"""
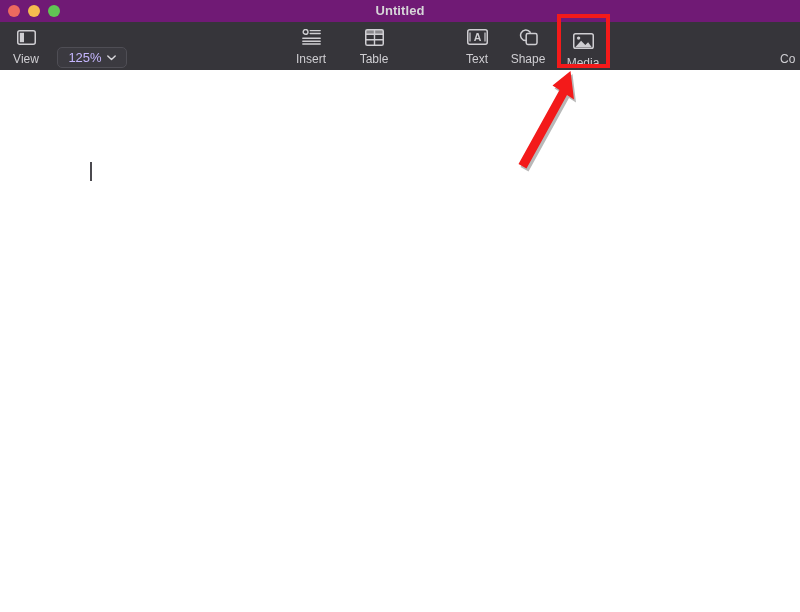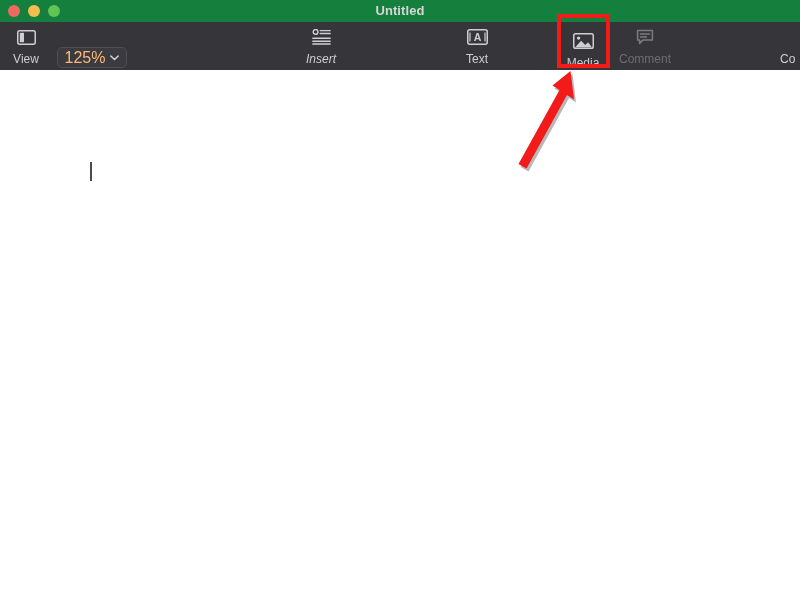--- a/index.html
+++ b/index.html
@@ -22,21 +22,21 @@
     background: #ffffff;
     overflow: hidden;
   }
 
   
   #titlebar {
     position: absolute;
     left: 0; top: 0;
     width: 800px;
     height: 22px;
-    background: #15803d;
+    background: #701a75;
   }
   #traffic-lights {
     position: absolute;
     left: 8px; top: 5px;
     display: flex;
     gap: 8px;
     align-items: center;
   }
   .traffic-light {
     width: 12px;
@@ -99,22 +99,22 @@
     border: 1px solid #4f4e55;
     border-radius: 5px;
     background: #3b3a40;
     display: flex;
     align-items: center;
     justify-content: center;
     gap: 5px;
     box-sizing: border-box;
   }
   #zoom-value {
-    font-size: 16px;
-    color: #fdba74;
+    font-size: 13px;
+    color: #c4b5fd;
     line-height: 14px;
   }
 
   
   #document-canvas {
     position: absolute;
     left: 0; top: 70px;
     width: 800px;
     height: 542px;
     background: #ffffff;
@@ -174,65 +174,75 @@
       <div class="tool-label">Zoom</div>
     </div>
     <div id="zoom-control">
       <span id="zoom-value">125%</span>
       <svg width="9" height="6" viewBox="0 0 9 6">
         <path d="M0.8 1 L4.5 4.6 L8.2 1" fill="none" stroke="#d9d8dc" stroke-width="1.4" stroke-linecap="round" stroke-linejoin="round"></path>
       </svg>
     </div>
 
 
-    <div class="tool-item" style="left:299px; width:44px;font-style:italic;">
+    <div class="tool-item" style="left:289px; width:44px;">
       <div class="tool-icon">
         <svg width="19" height="16" viewBox="0 0 19 16">
           <circle cx="3.6" cy="2.9" r="2.4" fill="none" stroke="#cfced2" stroke-width="1.4"></circle>
           <path d="M8.2 1.6 H18.2 M8.2 4.5 H18.2" stroke="#cfced2" stroke-width="1.4" stroke-linecap="round"></path>
           <path d="M0.8 9.2 H18.2 M0.8 12.2 H18.2 M0.8 15.0 H18.2" stroke="#cfced2" stroke-width="1.4" stroke-linecap="round"></path>
         </svg>
       </div>
       <div class="tool-label">Insert</div>
     </div>
 
+    <div class="tool-item" style="left:352px; width:44px;">
+      <div class="tool-icon">
+        <svg width="19" height="17" viewBox="0 0 19 17">
+          <rect x="0.75" y="0.75" width="17.5" height="15.5" rx="1.6" fill="none" stroke="#cfced2" stroke-width="1.5"></rect>
+          <path d="M0.75 5.2 H18.25 M0.75 10.8 H18.25 M9.5 0.75 V16.25" stroke="#cfced2" stroke-width="1.4"></path>
+          <rect x="0.75" y="0.75" width="17.5" height="4.45" fill="#cfced2" opacity="0.55"></rect>
+        </svg>
+      </div>
+      <div class="tool-label">Table</div>
+    </div>
 
 
     <div class="tool-item" style="left:456px; width:42px;">
       <div class="tool-icon">
         <svg width="21" height="16" viewBox="0 0 21 16">
           <rect x="0.75" y="0.75" width="19.5" height="14.5" rx="2" fill="none" stroke="#cfced2" stroke-width="1.5"></rect>
           <text x="10.5" y="11.9" font-family="Liberation Sans, sans-serif" font-size="10.5" font-weight="bold" fill="#cfced2" text-anchor="middle">A</text>
           <path d="M3 3.4 V12.6 M18 3.4 V12.6" stroke="#cfced2" stroke-width="1.2"></path>
         </svg>
       </div>
       <div class="tool-label">Text</div>
     </div>
 
+    <div class="tool-item" style="left:505px; width:46px;">
+      <div class="tool-icon">
+        <svg width="19" height="18" viewBox="0 0 19 18">
+          <path d="M11.2 4.2 A5.3 5.3 0 1 0 6.9 12.6" fill="none" stroke="#cfced2" stroke-width="1.5" stroke-linecap="round"></path>
+          <rect x="7.2" y="5.6" width="10.8" height="10.8" rx="1.6" fill="none" stroke="#cfced2" stroke-width="1.5"></rect>
+        </svg>
+      </div>
+      <div class="tool-label">Shape</div>
+    </div>
 
     <div class="tool-item" style="left:559px; width:48px;justify-content:flex-end;">
       <div class="tool-icon">
         <svg width="21" height="16" viewBox="0 0 21 16">
           <rect x="0.75" y="0.75" width="19.5" height="14.5" rx="1.8" fill="none" stroke="#cfced2" stroke-width="1.5"></rect>
           <circle cx="5.6" cy="5.1" r="1.7" fill="#cfced2"></circle>
           <path d="M2.2 14.3 L8.1 7.8 L12.3 12.0 L15.1 9.2 L18.8 14.3 Z" fill="#cfced2"></path>
         </svg>
       </div>
       <div class="tool-label">Media</div>
     </div>
 
-    <div class="tool-item disabled" style="left:613px; width:64px;">
-      <div class="tool-icon">
-        <svg width="18" height="17" viewBox="0 0 18 17">
-          <path d="M1.6 1.6 H16.4 V11.1 H6.9 L3.6 14.4 V11.1 H1.6 Z" fill="none" stroke="#cfced2" stroke-width="1.5" stroke-linejoin="round"></path>
-          <path d="M4.4 5.0 H13.6 M4.4 8.0 H10.6" stroke="#cfced2" stroke-width="1.3" stroke-linecap="round"></path>
-        </svg>
-      </div>
-      <div class="tool-label">Comment</div>
-    </div>
 
     <div class="tool-item" style="left:780px; width:30px; align-items:flex-start;">
       <div class="tool-icon"></div>
       <div class="tool-label">Co</div>
     </div>
 
   </div>
 
   <div id="document-canvas">
     <div id="text-caret"></div>

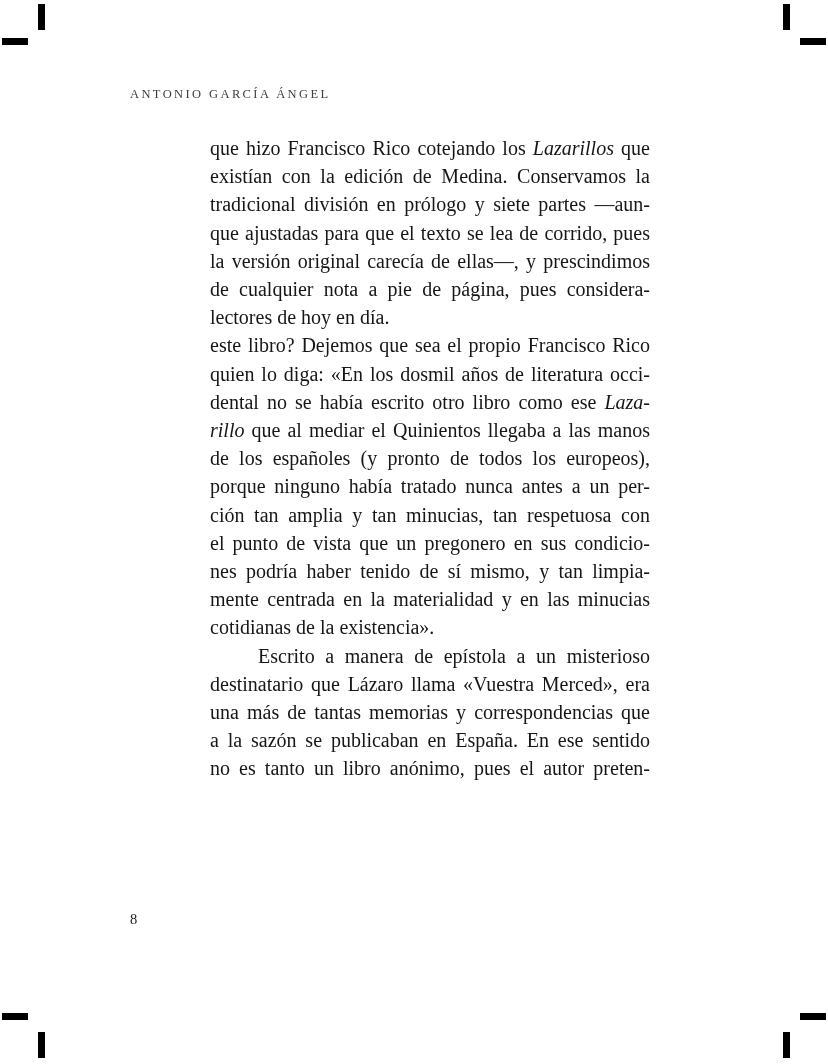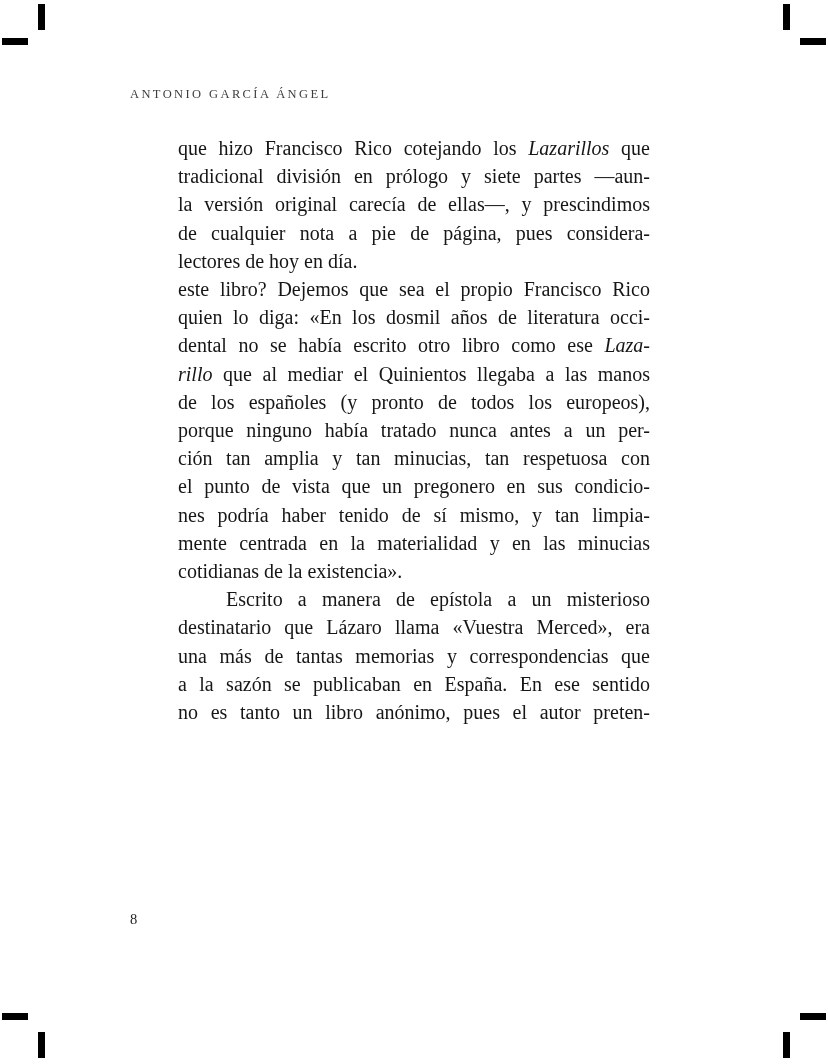--- a/index.html
+++ b/index.html
@@ -45,20 +45,21 @@
     left: 178px;
     top: 134px;
     width: 472px;
     font-size: 20px;
     line-height: 28.2px;
     color: #161616;
   }
   .body-text .line {
     text-align: justify;
     text-align-last: justify;
+    margin-left: 32px;
   }
   .body-text .line.last {
     text-align-last: left;
   }
   .body-text .line.indent {
     padding-left: 48px;
   }
   .body-text i {
     font-style: italic;
   }
@@ -82,21 +83,23 @@
   <div class="crop tr-h"></div>
   <div class="crop bl-v"></div>
   <div class="crop bl-h"></div>
   <div class="crop br-v"></div>
   <div class="crop br-h"></div>
 
   <div class="running-header">ANTONIO GARCÍA ÁNGEL</div>
 
   <div class="body-text">
       <div class="line"><span>que hizo Francisco Rico cotejando los </span><i>Lazarillos</i><span> que</span></div>
+      <div class="line"><span>existían con la edición de Medina. Conservamos la</span></div>
       <div class="line"><span>tradicional división en prólogo y siete partes —aun-</span></div>
+      <div class="line"><span>que ajustadas para que el texto se lea de corrido, pues</span></div>
       <div class="line"><span>la versión original carecía de ellas—, y prescindimos</span></div>
       <div class="line"><span>de cualquier nota a pie de página, pues considera-</span></div>
       <div class="line last"><span>lectores de hoy en día.</span></div>
       <div class="line"><span>este libro? Dejemos que sea el propio Francisco Rico</span></div>
       <div class="line"><span>quien lo diga: «En los dosmil años de literatura occi-</span></div>
       <div class="line"><span>dental no se había escrito otro libro como ese </span><i>Laza-</i></div>
       <div class="line"><i>rillo</i><span> que al mediar el Quinientos llegaba a las manos</span></div>
       <div class="line"><span>de los españoles (y pronto de todos los europeos),</span></div>
       <div class="line"><span>porque ninguno había tratado nunca antes a un per-</span></div>
       <div class="line"><span>ción tan amplia y tan minucias, tan respetuosa con</span></div>

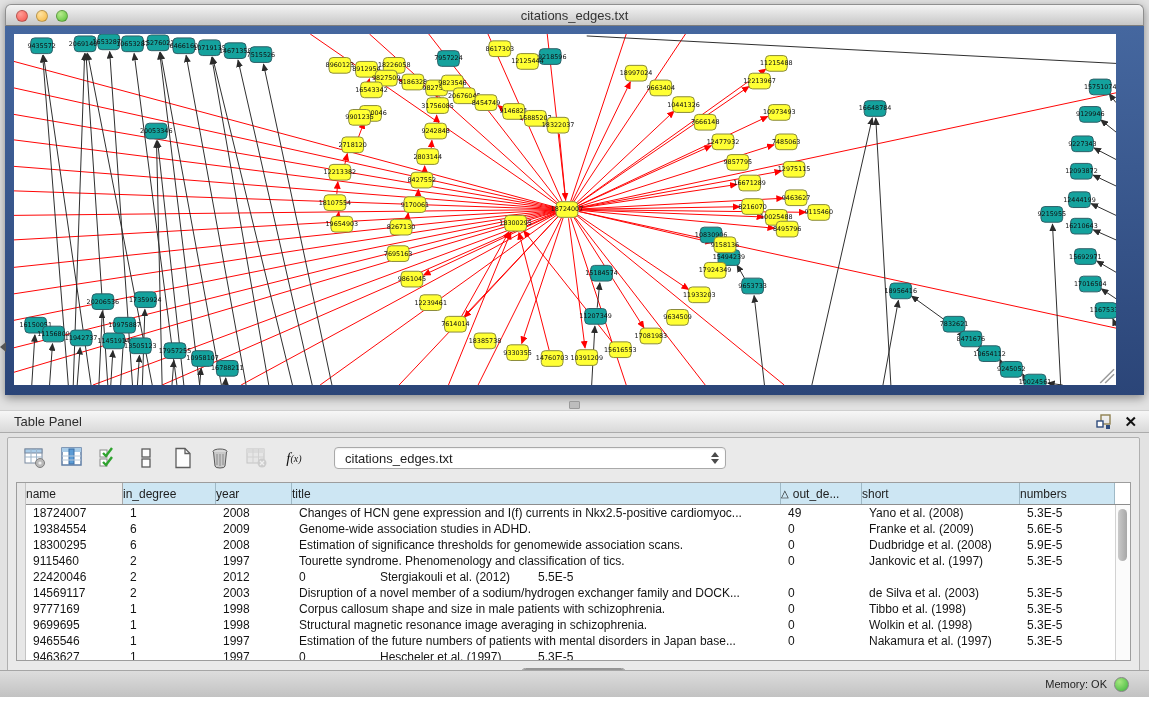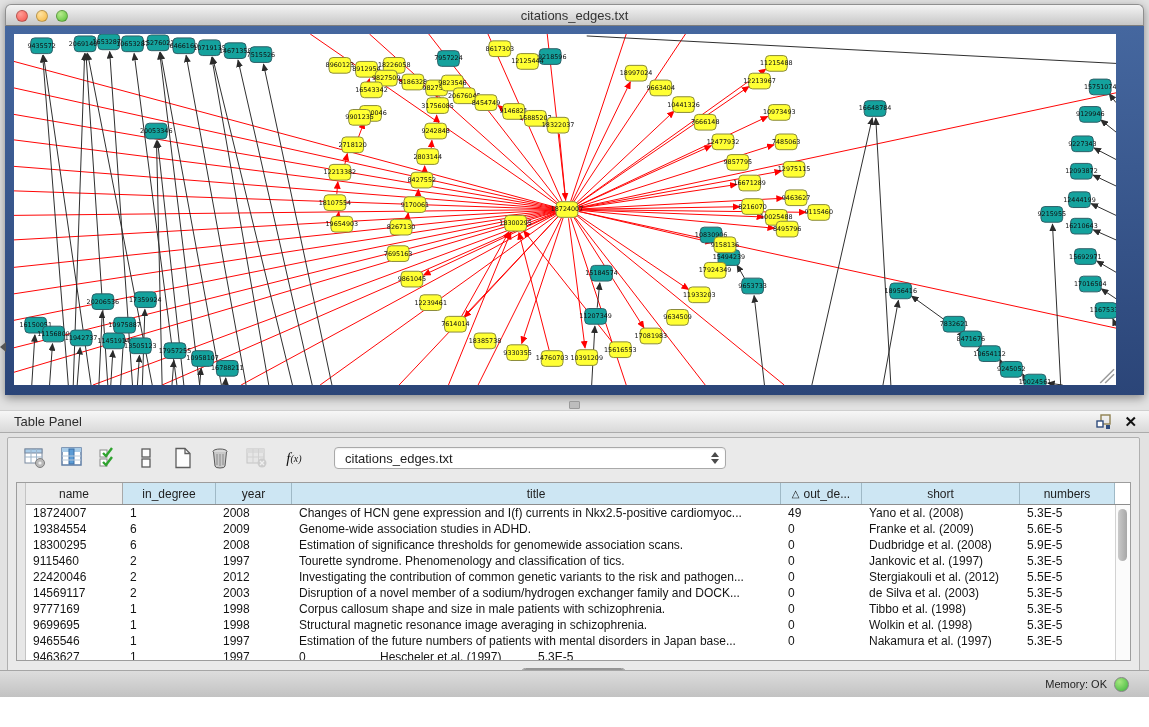--- a/index.html
+++ b/index.html
@@ -31,21 +31,21 @@
   .fx small{font-size:10px;}
   .combo{margin-left:16px;width:392px;height:22px;background:#fff;border:1px solid #a9a9a9;border-radius:4px;display:flex;align-items:center;padding:0 6px 0 10px;font-size:13px;color:#1d1d1d;box-shadow:inset 0 1px 2px rgba(0,0,0,.07);box-sizing:border-box;}
   .combo-arrows{margin-left:auto;display:flex;flex-direction:column;align-items:center;line-height:5px;}
   .combo-arrows i{width:0;height:0;border-left:4px solid transparent;border-right:4px solid transparent;display:block;}
   .combo-arrows i.up{border-bottom:5px solid #4b4b4b;margin-bottom:2px;}
   .combo-arrows i.dn{border-top:5px solid #4b4b4b;}
 
   .tablewrap{position:absolute;left:8px;right:8px;top:44px;bottom:38px;background:#fff;border:1px solid #9d9d9d;overflow:hidden;}
   .gutterbar{position:absolute;left:0;top:0;bottom:0;width:8px;background:#e7e7e7;border-right:1px solid #c4c4c4;}
   .thead{display:flex;height:21px;border-bottom:1px solid #8d8d8d;margin-left:9px;}
-  .hcell{border-right:1px solid #9fb9c6;display:flex;align-items:center;justify-content:center;font-size:12px;color:#1e1e1e;background:#cde6f3;box-sizing:border-box;gap:4px;}
+  .hcell{border-right:1px solid #9fb9c6;display:flex;align-items:center;justify-content:flex-start;font-size:12px;color:#1e1e1e;background:#cde6f3;box-sizing:border-box;gap:4px;}
   .hcell.gray{background:#ececec;border-right:1px solid #a8a8a8;}
   .sortglyph{font-size:10px;color:#111;}
   .c0{width:97px;}.c1{width:93px;}.c2{width:76px;}.c3{width:489px;}.c4{width:81px;}.c5{width:158px;}.c6{width:95px;}
   .tbody{margin-left:9px;}
   .trow{display:flex;height:16px;align-items:center;font-size:12px;color:#141414;}
   .tcell{padding-left:7px;white-space:nowrap;overflow:hidden;box-sizing:border-box;flex-shrink:0;}
   .vscroll{position:absolute;right:0;top:22px;bottom:0;width:15px;background:#fbfbfb;border-left:1px solid #d2d2d2;box-sizing:border-box;}
   .vthumb{position:absolute;left:2px;top:4px;width:9px;height:52px;background:linear-gradient(90deg,#cacaca,#a7a7a7);border-radius:5px;}
 
   .tabs{position:absolute;left:50%;transform:translateX(-50%);bottom:7px;display:flex;height:22px;border:1px solid #949494;border-radius:5px;overflow:hidden;background:#fff;box-shadow:0 1px 1px rgba(255,255,255,.7);flex-direction:column;}
@@ -781,21 +781,20 @@
             <div class="tcell c2">1997</div>
             <div class="tcell c3">Tourette syndrome. Phenomenology and classification of tics.</div>
             <div class="tcell c4">0</div>
             <div class="tcell c5">Jankovic et al. (1997)</div>
             <div class="tcell c6">5.3E-5</div>
           </div>
           <div class="trow">
             <div class="tcell c0">22420046</div>
             <div class="tcell c1">2</div>
             <div class="tcell c2">2012</div>
-            <div class="tcell c3">Investigating the contribution of common genetic variants to the risk and pathogen...</div>
             <div class="tcell c4">0</div>
             <div class="tcell c5">Stergiakouli et al. (2012)</div>
             <div class="tcell c6">5.5E-5</div>
           </div>
           <div class="trow">
             <div class="tcell c0">14569117</div>
             <div class="tcell c1">2</div>
             <div class="tcell c2">2003</div>
             <div class="tcell c3">Disruption of a novel member of a sodium/hydrogen exchanger family and DOCK...</div>
             <div class="tcell c4">0</div>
"""
Aim of the exercise
Within the listing, how many lines hold "circle"? Write only that number.

Task response
2